## Exercise instructions
Copy out exactly the line that contains "subtotal: 3633.55 -> 4699.40" and all lines following it to the end of the data.

## Stored data
******

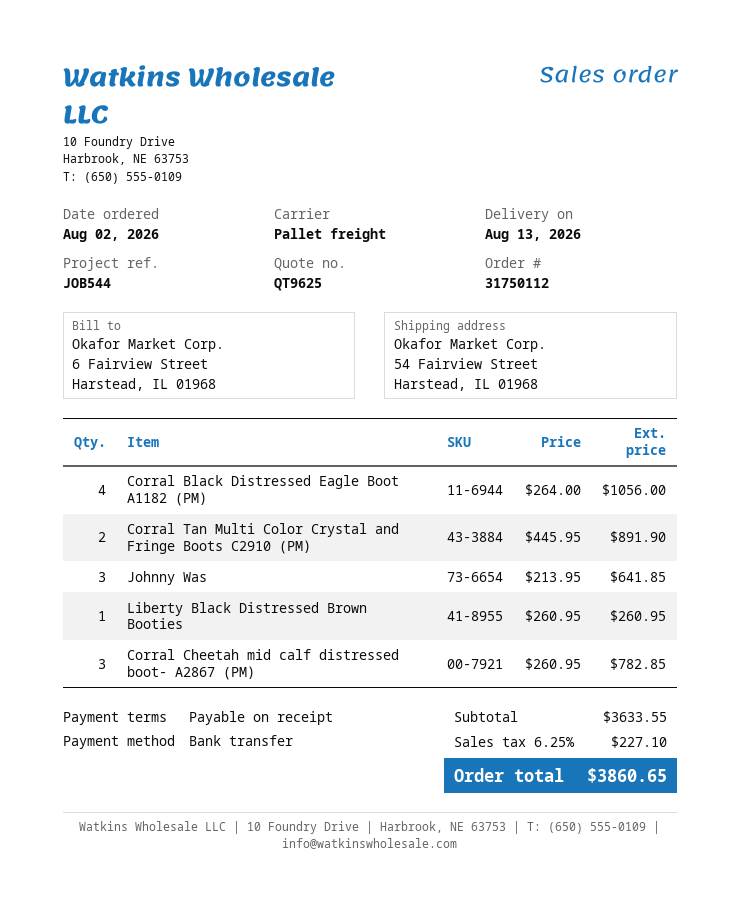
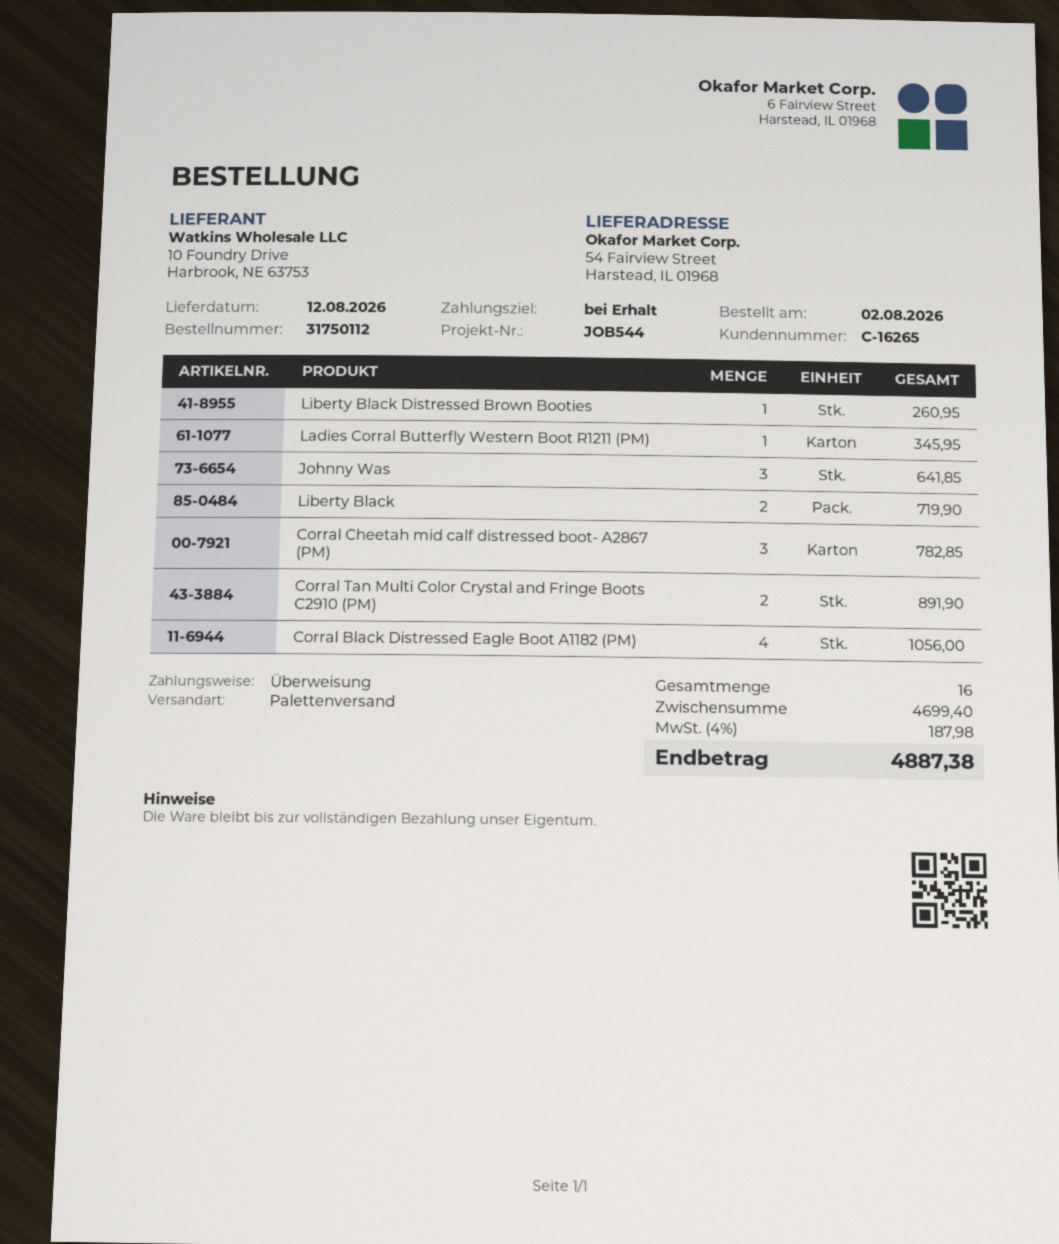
delivery date: 2026-08-13 -> 2026-08-12
Ladies Corral Butterfly Western Boot R1211 (PM): none -> 1 for 345.95
Liberty Black: none -> 2 for 719.90
subtotal: 3633.55 -> 4699.40
tax: 6.25% = 227.10 -> 4% = 187.98
total: 3860.65 -> 4887.38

******

## Result of the task
subtotal: 3633.55 -> 4699.40
tax: 6.25% = 227.10 -> 4% = 187.98
total: 3860.65 -> 4887.38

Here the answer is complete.